Exercise
Nothing but the pictures should be dropped when the records are transcribed word for word.

◆ ◆ ◆ ◆ ◆

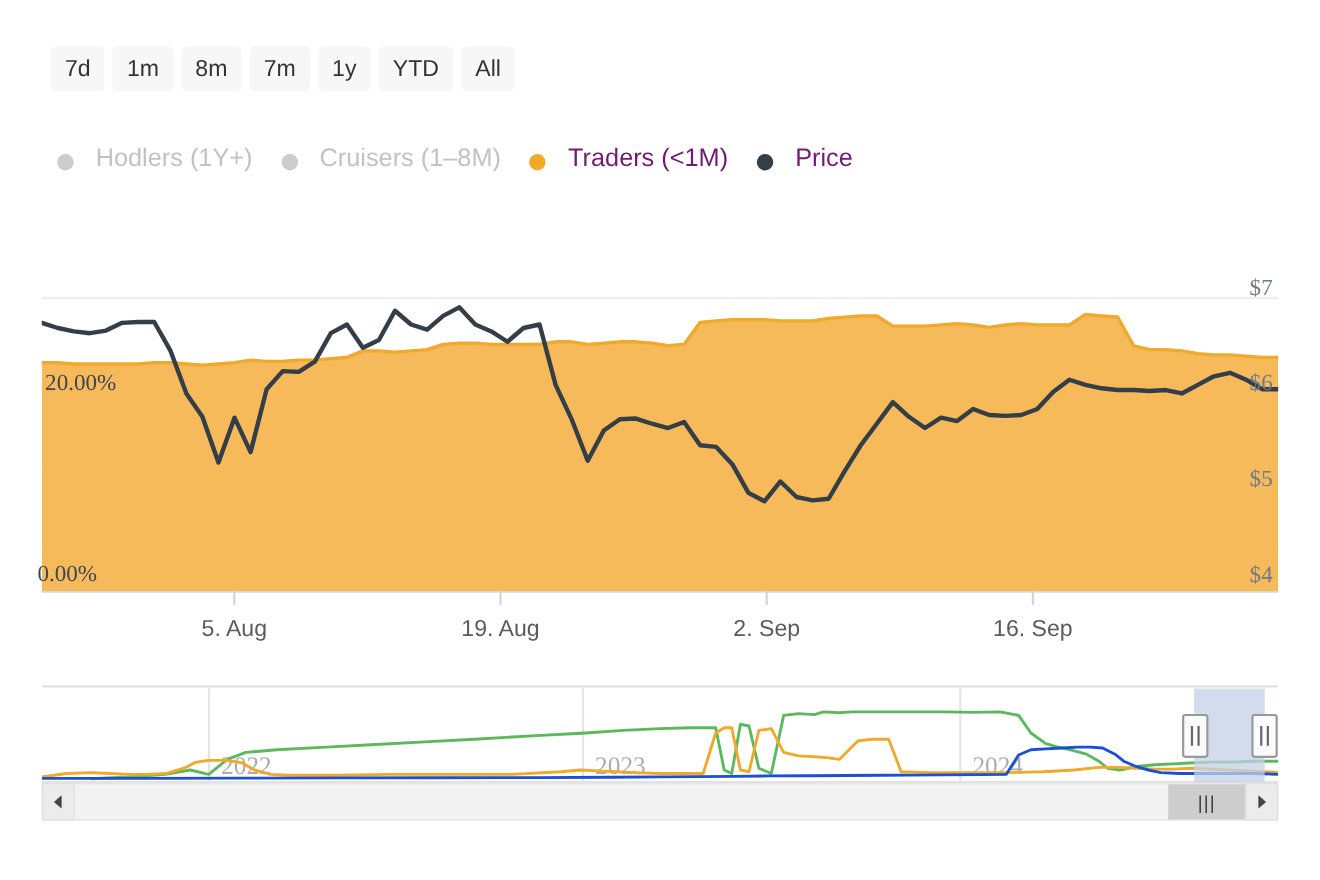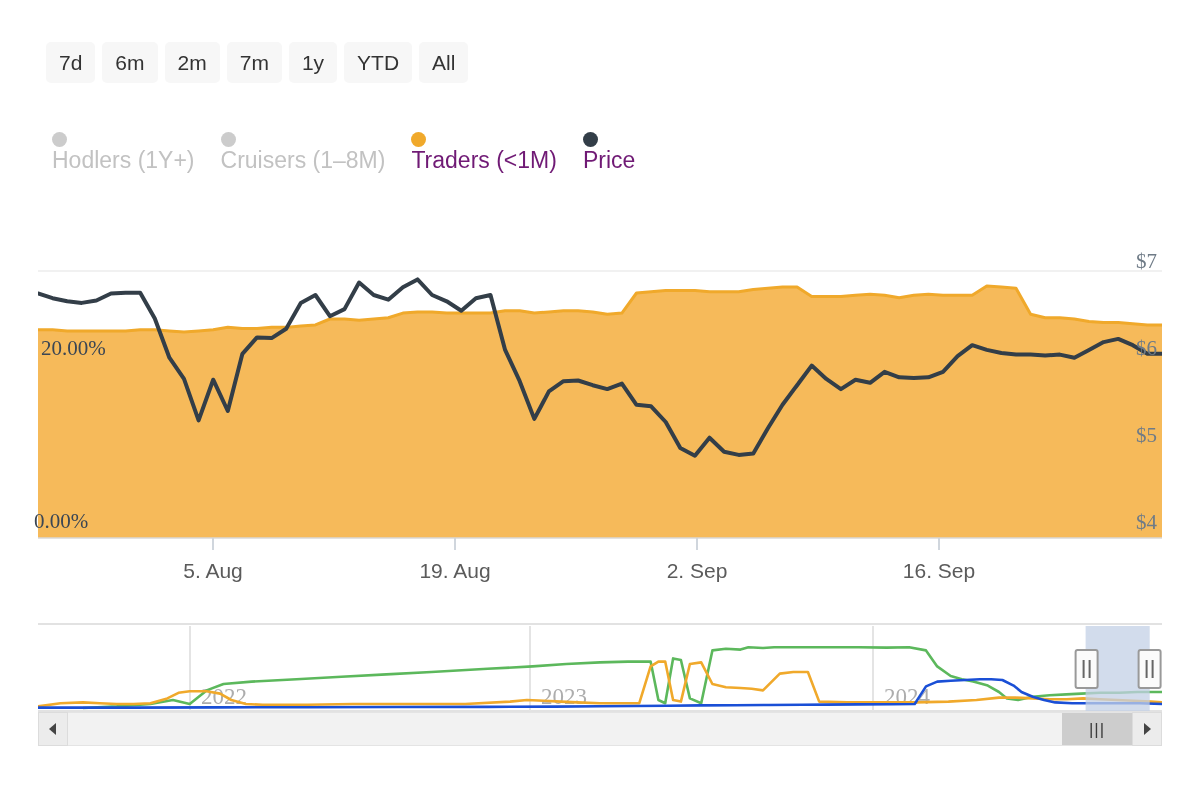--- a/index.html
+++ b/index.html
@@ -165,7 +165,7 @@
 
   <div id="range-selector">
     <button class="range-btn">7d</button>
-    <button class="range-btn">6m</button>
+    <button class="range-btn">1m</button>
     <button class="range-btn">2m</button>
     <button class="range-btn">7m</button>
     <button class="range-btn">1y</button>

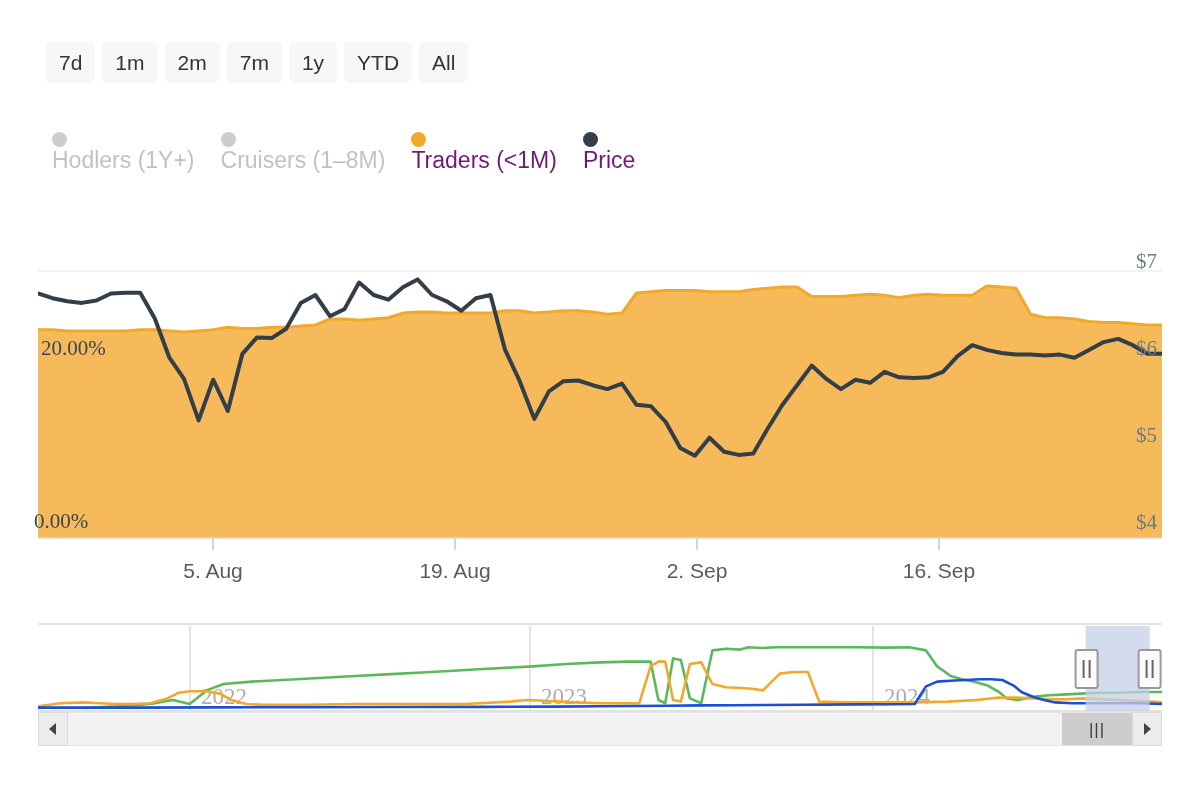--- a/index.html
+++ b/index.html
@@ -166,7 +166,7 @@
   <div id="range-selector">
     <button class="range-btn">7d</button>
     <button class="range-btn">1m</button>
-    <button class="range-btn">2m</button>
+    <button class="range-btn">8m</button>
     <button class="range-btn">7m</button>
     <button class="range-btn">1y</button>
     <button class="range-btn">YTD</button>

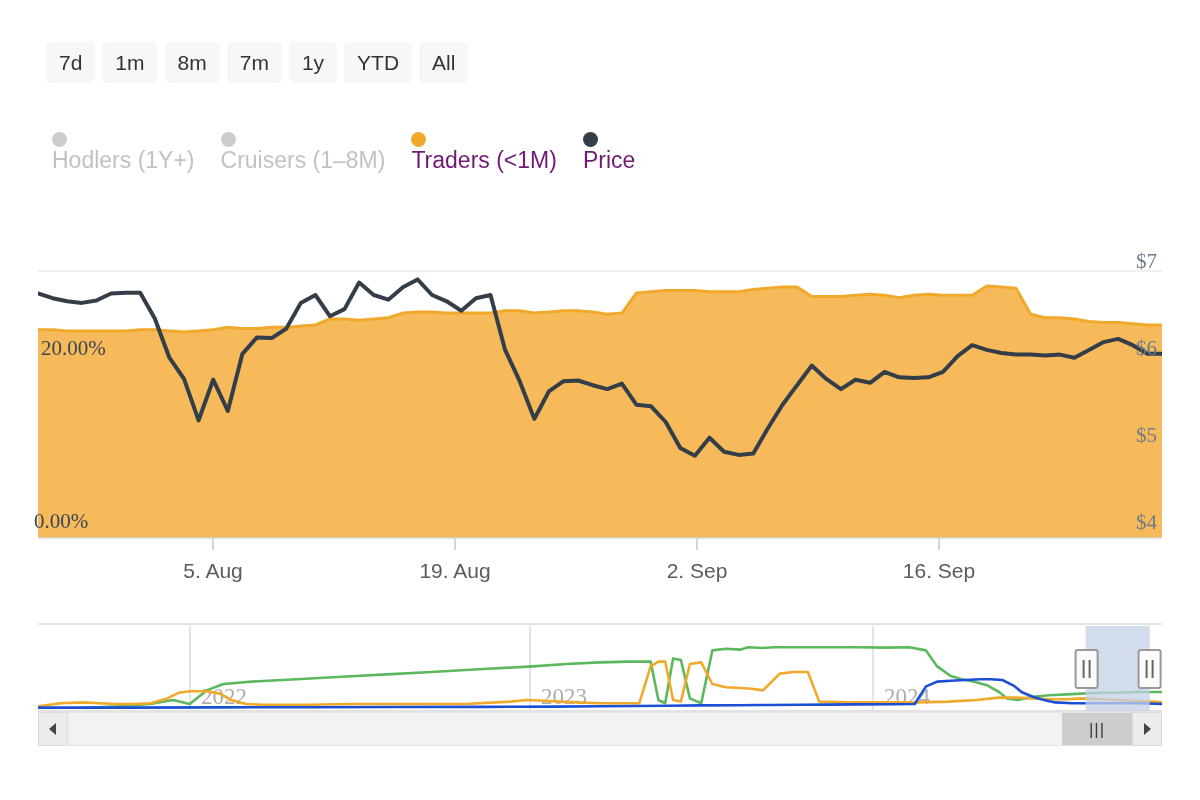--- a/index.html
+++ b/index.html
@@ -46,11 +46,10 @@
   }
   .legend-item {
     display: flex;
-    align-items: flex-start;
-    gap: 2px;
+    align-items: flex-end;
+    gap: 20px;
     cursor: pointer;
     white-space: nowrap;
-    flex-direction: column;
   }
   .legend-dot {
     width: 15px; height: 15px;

◆ ◆ ◆ ◆ ◆

Task response
--- a/index.html
+++ b/index.html
@@ -165,7 +165,7 @@
 
   <div id="range-selector">
     <button class="range-btn">7d</button>
-    <button class="range-btn">6m</button>
+    <button class="range-btn">1m</button>
     <button class="range-btn">2m</button>
     <button class="range-btn">7m</button>
     <button class="range-btn">1y</button>

--- a/index.html
+++ b/index.html
@@ -166,7 +166,7 @@
   <div id="range-selector">
     <button class="range-btn">7d</button>
     <button class="range-btn">1m</button>
-    <button class="range-btn">2m</button>
+    <button class="range-btn">8m</button>
     <button class="range-btn">7m</button>
     <button class="range-btn">1y</button>
     <button class="range-btn">YTD</button>

--- a/index.html
+++ b/index.html
@@ -46,11 +46,10 @@
   }
   .legend-item {
     display: flex;
-    align-items: flex-start;
-    gap: 2px;
+    align-items: flex-end;
+    gap: 20px;
     cursor: pointer;
     white-space: nowrap;
-    flex-direction: column;
   }
   .legend-dot {
     width: 15px; height: 15px;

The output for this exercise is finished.